Task statement - Below are the entries. Transcribe exactly the lines from the one with "[12,656,426,757] [image] |" through the one with "[12,777,399,853] [image] |", ends included, and leave out all others.

Available data -

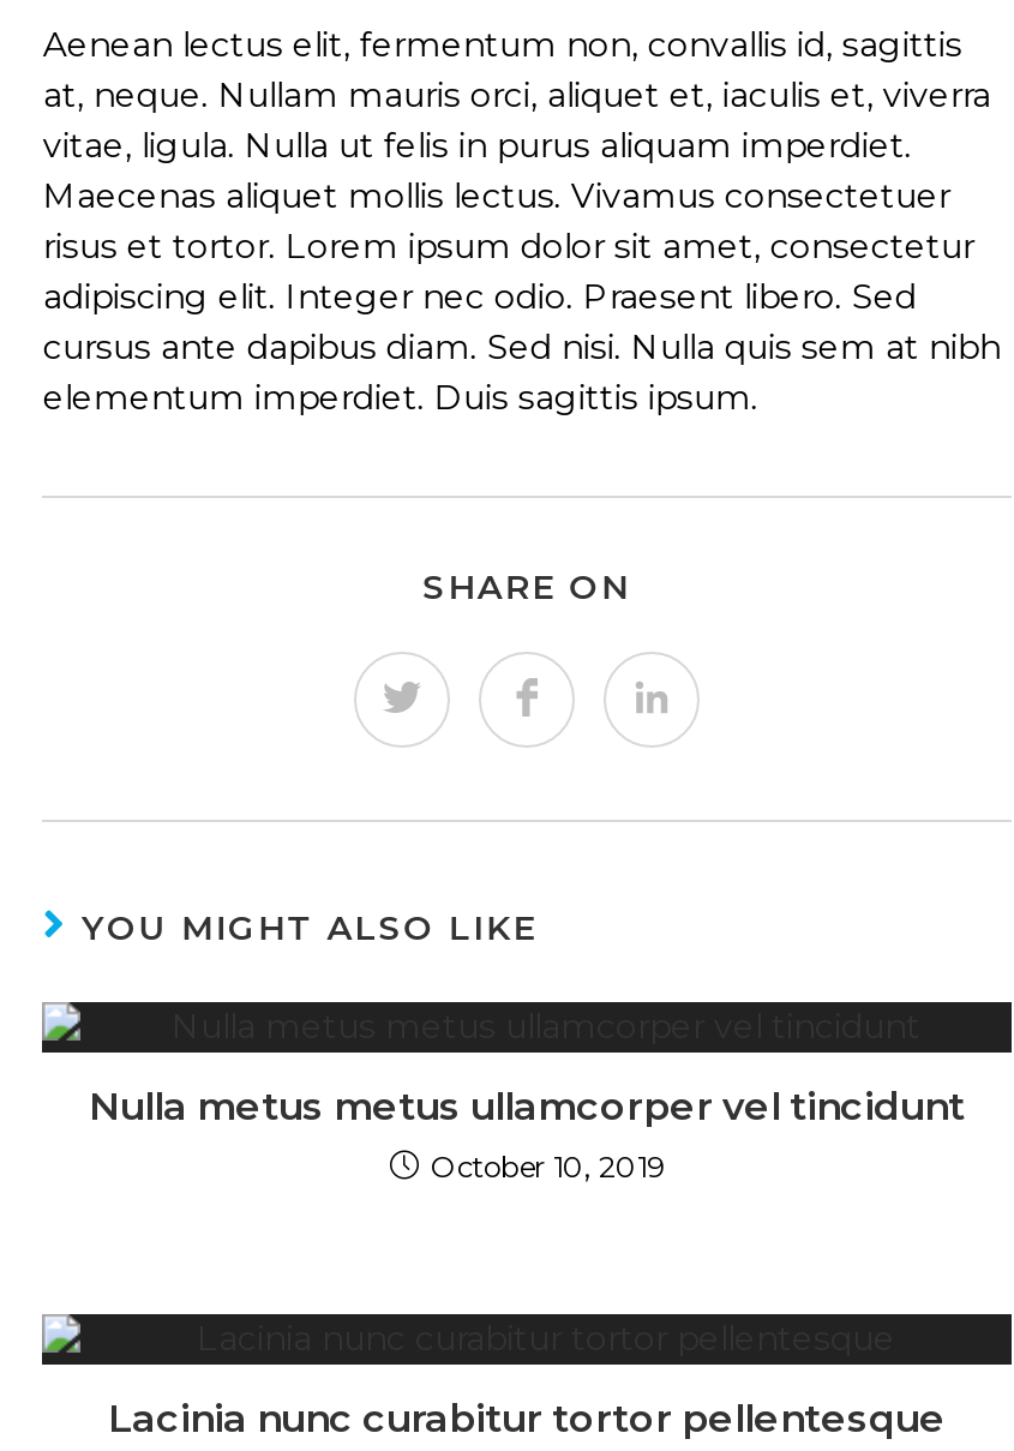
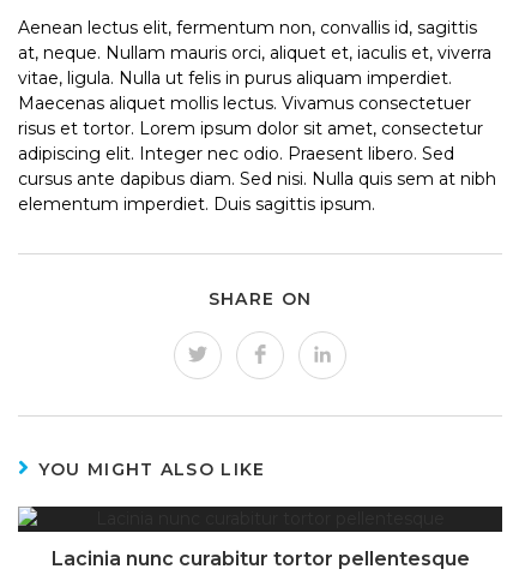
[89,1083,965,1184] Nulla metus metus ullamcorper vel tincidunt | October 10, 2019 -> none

--

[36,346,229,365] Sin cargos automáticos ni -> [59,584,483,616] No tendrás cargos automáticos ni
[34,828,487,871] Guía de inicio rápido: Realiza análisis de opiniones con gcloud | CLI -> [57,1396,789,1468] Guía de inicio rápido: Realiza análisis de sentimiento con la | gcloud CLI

* * *

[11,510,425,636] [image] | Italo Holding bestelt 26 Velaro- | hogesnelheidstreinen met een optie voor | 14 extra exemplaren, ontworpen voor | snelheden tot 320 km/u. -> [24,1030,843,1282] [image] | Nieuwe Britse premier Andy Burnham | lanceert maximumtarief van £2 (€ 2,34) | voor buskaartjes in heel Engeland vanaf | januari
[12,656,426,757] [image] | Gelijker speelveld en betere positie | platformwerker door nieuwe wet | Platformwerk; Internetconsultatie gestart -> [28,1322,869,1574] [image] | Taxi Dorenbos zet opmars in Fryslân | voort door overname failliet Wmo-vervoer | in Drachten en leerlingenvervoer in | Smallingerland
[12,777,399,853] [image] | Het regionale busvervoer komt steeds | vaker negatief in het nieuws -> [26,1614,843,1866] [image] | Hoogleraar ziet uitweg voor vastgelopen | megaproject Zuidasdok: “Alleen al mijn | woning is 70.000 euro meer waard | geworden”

The completed task -
[12,656,426,757] [image] | Gelijker speelveld en betere positie | platformwerker door nieuwe wet | Platformwerk; Internetconsultatie gestart -> [28,1322,869,1574] [image] | Taxi Dorenbos zet opmars in Fryslân | voort door overname failliet Wmo-vervoer | in Drachten en leerlingenvervoer in | Smallingerland
[12,777,399,853] [image] | Het regionale busvervoer komt steeds | vaker negatief in het nieuws -> [26,1614,843,1866] [image] | Hoogleraar ziet uitweg voor vastgelopen | megaproject Zuidasdok: “Alleen al mijn | woning is 70.000 euro meer waard | geworden”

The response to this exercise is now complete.